Contractors will also now have the ability to apply to the Fair Work Commission where they believe there is an unfair contract term in their services contract. The Commission will have the power to decide if a service contract contains unfair terms and amend or vary any parts of the contract containing these. This remedy is only available where there is a ‘constitutional connection’ (such as performing work under a services contract for a constitutional corporation). The remedy will also be unavailable to contractors that earn above what will be the contractor high income threshold.
Minimum standards for contractors
A new framework for minimum standards has also been set up to safeguard independent ‘employee like workers’ and contractors working on digital labour platforms and the road transport industry.

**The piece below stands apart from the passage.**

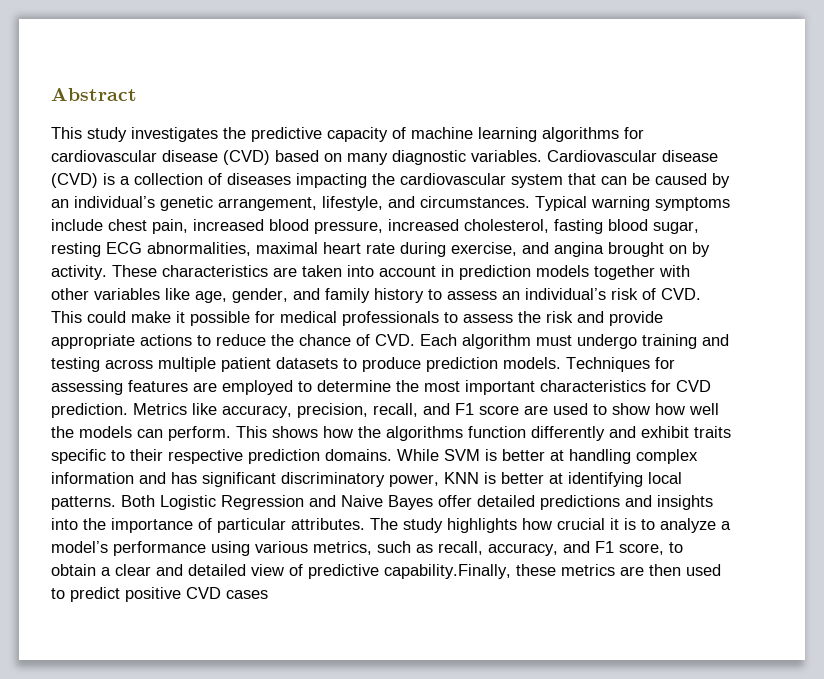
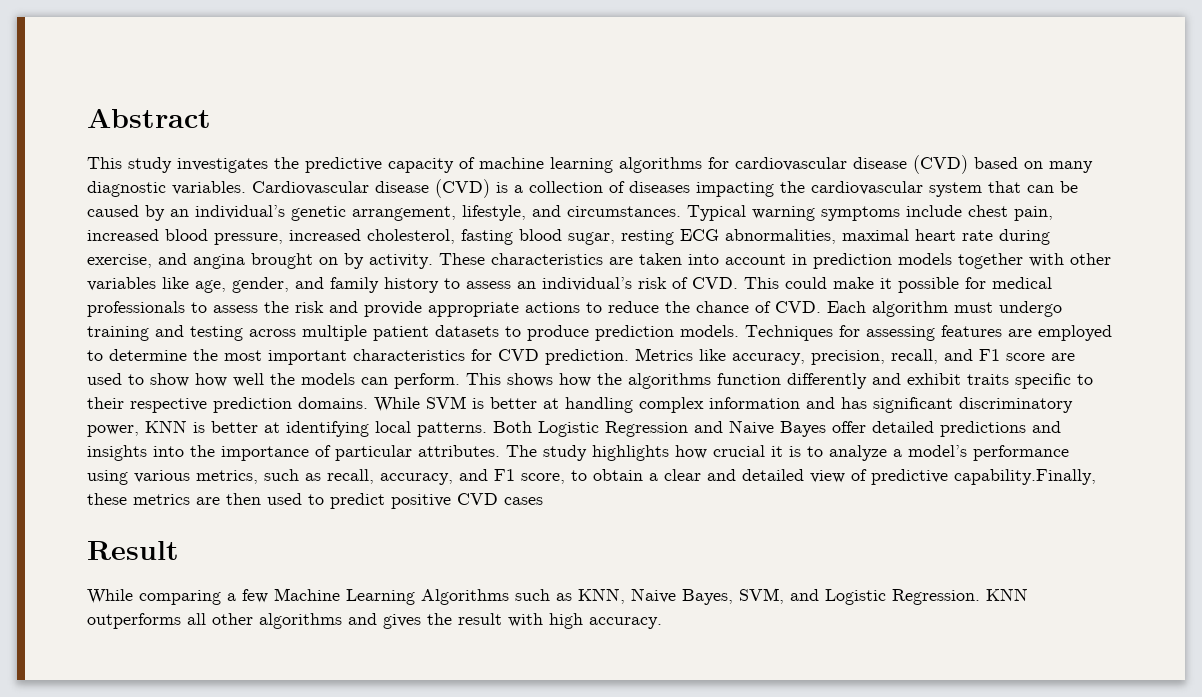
+ Result
+ While comparing a few Machine Learning Algorithms such as KNN, Naive Bayes, SVM, and Logistic Regression. KNN outperforms all other algorithms and gives the result with high accuracy.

To be considered for the purpose of these minimum standards, the person must be a party to a services contract, perform all (or a significant majority) of the work under the services contract and not perform any work under the services contract as an employee. These minimum standards also provide those covered with access to collective bargaining and representation by workplace delegates.

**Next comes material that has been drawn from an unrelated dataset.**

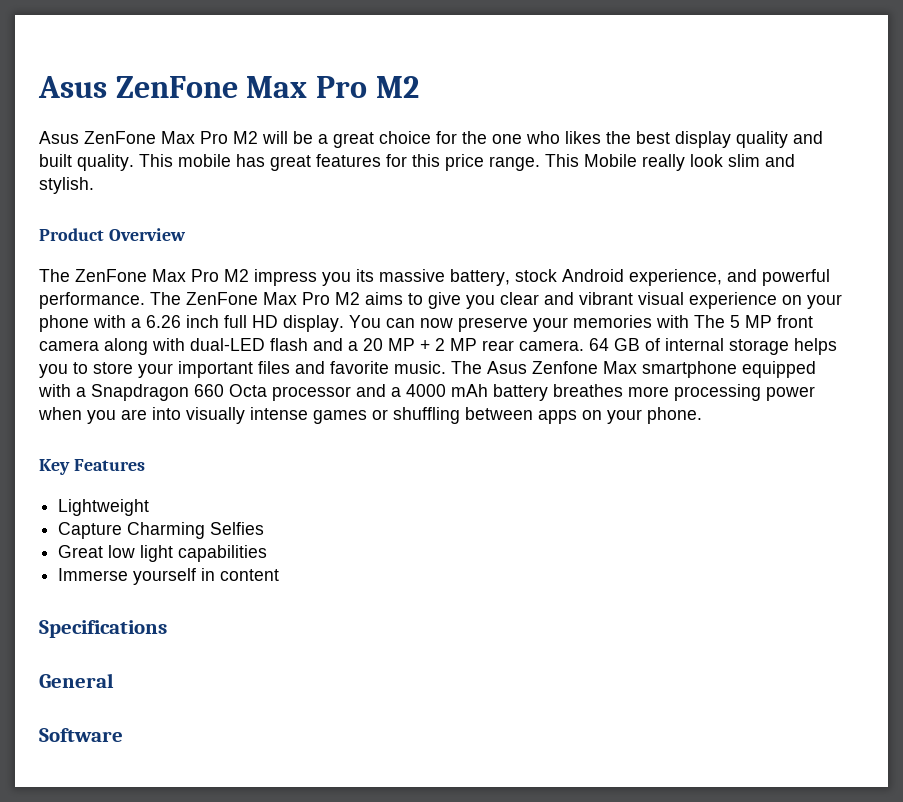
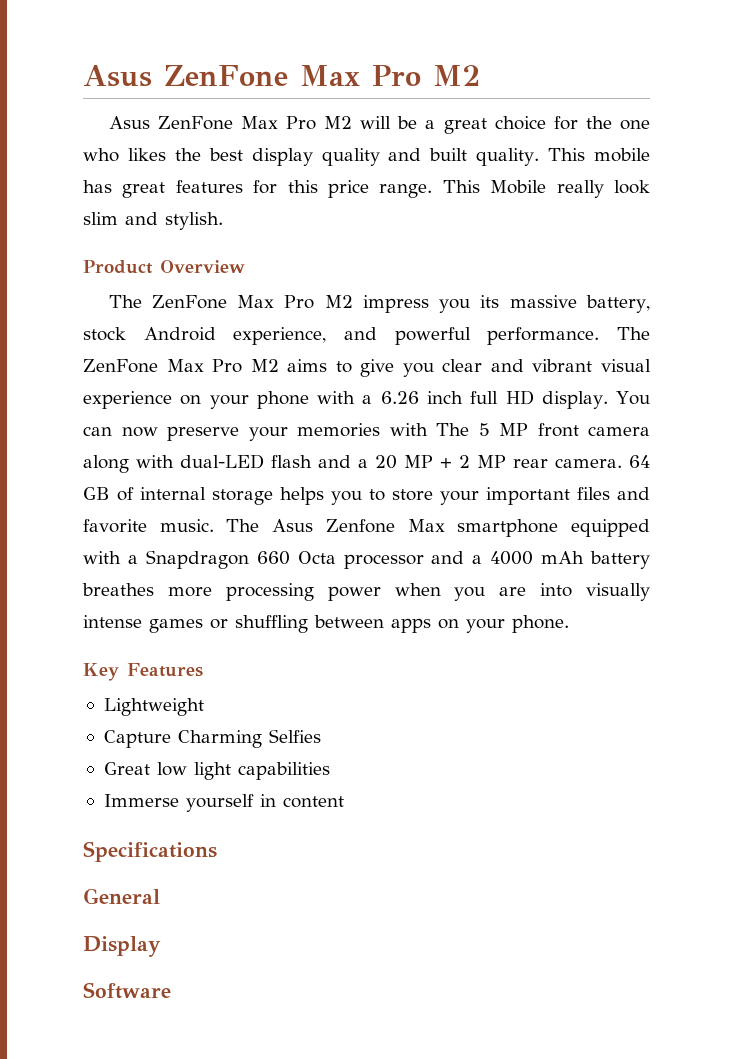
+ Display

The minimum standards will allow the Fair Work Commission to implement orders and guidelines over payments, insurance and deductions. They can also implement road transport contractual orders and guidelines around payment times, fuel levies, rate reviews, termination and cost recovery. The Commission can also deal with disputes over unfair deactivation or termination.
Casual employee changes
Under these changes, a new definition of ‘casual employee’ will be added to the Fair Work Act 2009. Under this definition, an employee will only be casual where there is no firm advanced commitment to continuing and indefinite work, taking into consideration the real substance, practical reality and true nature of the employment relationship and where the employee is entitled to receive a casual loading or specific casual pay rate.
There are also changes to how casual conversion occurs. Casual employees can now notify their employer that they wish to convert to permanent employment where they have been employed for at least 6 months (or 12 months if working for a small business employer) and believe they no longer meet the requirements of the new casual employee definition.
What does this mean for Employers?
With regard to determining the casual employment relationship, employers must consider:
- whether there is a firm advanced commitment to continuing and indefinite work;
- the real substance, practical reality and true nature of the employment relationship; and
- if the employee is entitled to receive a casual loading or specific casual pay rate.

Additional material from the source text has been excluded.